··· Exercise material
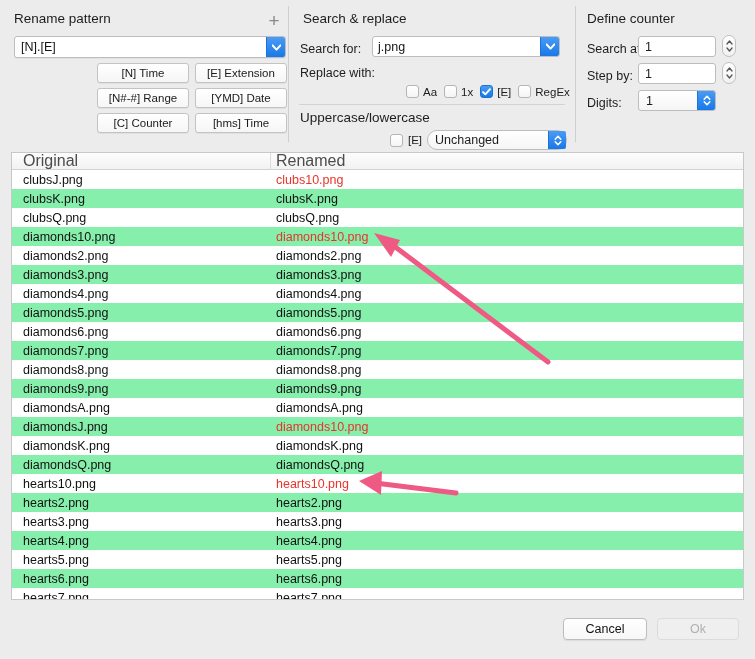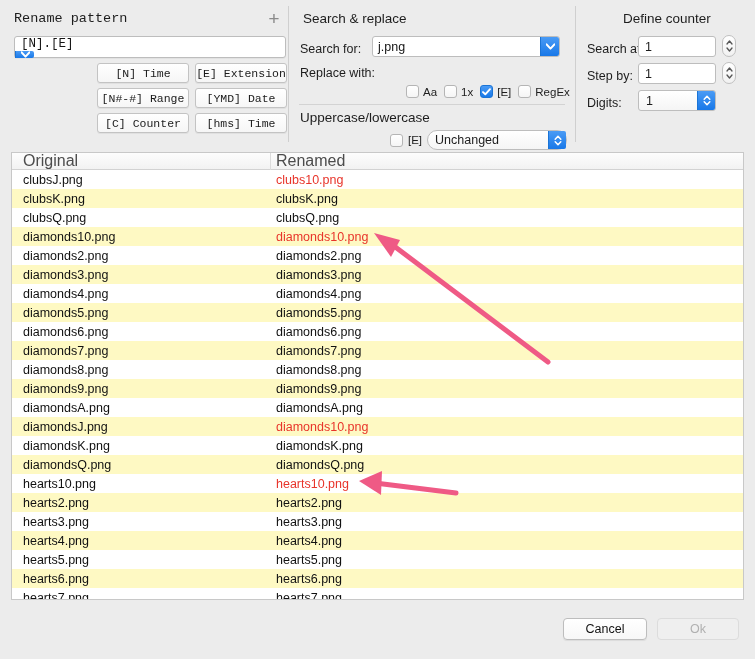--- a/index.html
+++ b/index.html
@@ -25,37 +25,36 @@
     font-size: 13.5px;
     color: #1d1d1d;
     font-weight: normal;
   }
   .vdiv {
     position: absolute; top: 6px; width: 1px; height: 136px;
     background: #cfcfcf;
   }
 
   
-  #panel-rename { position: absolute; left: 0; top: 0; width: 288px; height: 148px; font-family: Liberation Mono, monospace; }
+  #panel-rename { position: absolute; left: 0; top: 0; width: 288px; height: 148px; }
   #rename-title { position: absolute; left: 14px; top: 11px; }
   #add-pattern-btn {
     position: absolute; left: 264px; top: 10px;
     width: 20px; height: 20px;
     display: flex; align-items: center; justify-content: center;
     color: #8a8a8a; font-size: 19px; line-height: 1;
     cursor: default; user-select: none;
   }
   #pattern-combo {
     position: absolute; left: 14px; top: 36px; width: 272px; height: 22px;
     background: #fff;
     border: 1px solid #bdbdbd;
     border-radius: 3px;
     display: flex; align-items: stretch;
     box-shadow: 0 1px 0 rgba(0,0,0,.04);
-    flex-direction: column;
   }
   #pattern-value {
     flex: 1; display: flex; align-items: center; padding-left: 6px;
     font-size: 12.5px; color: #141414;
   }
   .combo-arrow {
     width: 19px;
     background: linear-gradient(#4a9bf5, #1878e8);
     border-left: 1px solid #1a74d6;
     border-radius: 0 2px 2px 0;
@@ -149,21 +148,21 @@
   .stepper-blue {
     width: 18px;
     background: linear-gradient(#4a9bf5, #1878e8);
     border-left: 1px solid #1a74d6;
     border-radius: 0 2px 2px 0;
     display: flex; align-items: center; justify-content: center;
   }
 
   
   #panel-counter { position: absolute; left: 576px; top: 0; width: 179px; height: 148px; }
-  #counter-title { position: absolute; left: 11px; top: 11px; margin-left: 36px; }
+  #counter-title { position: absolute; left: 11px; top: 11px; }
   .ctr-label { position: absolute; left: 11px; font-size: 12.5px; }
   #lbl-start { top: 42px; }
   #lbl-step  { top: 69px; }
   #lbl-digits{ top: 96px; }
   .ctr-field {
     position: absolute; left: 62px; width: 78px; height: 21px;
     background: #fff; border: 1px solid #bdbdbd; border-radius: 3px;
     display: flex; align-items: center; padding-left: 6px;
     font-size: 12.5px;
   }
@@ -211,21 +210,21 @@
     background: #dcdcdc;
   }
   #rows { position: relative; }
   .row {
     height: 19px;
     display: flex; align-items: center;
     position: relative;
     font-size: 12.5px;
     padding-left: 13px;
   }
-  .row.alt { background: #fef9c3; }
+  .row.alt { background: #86efac; }
   .cell-orig { position: absolute; left: 11px; color: #111; }
   .cell-new  { position: absolute; left: 264px; color: #111; }
   .cell-new.changed { color: #e8342a; }
 
   
   #arrows {
     position: absolute; left: 0; top: 0; width: 755px; height: 659px;
     pointer-events: none;
   }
······
> **Work required**: Whenever the word "border" shows up in a line above, copy that line.

> **Task result**:
     border: 1px solid #bdbdbd;
     border-radius: 3px;
     border-left: 1px solid #1a74d6;
     border-radius: 0 2px 2px 0;
     border-left: 1px solid #1a74d6;
     border-radius: 0 2px 2px 0;
     background: #fff; border: 1px solid #bdbdbd; border-radius: 3px;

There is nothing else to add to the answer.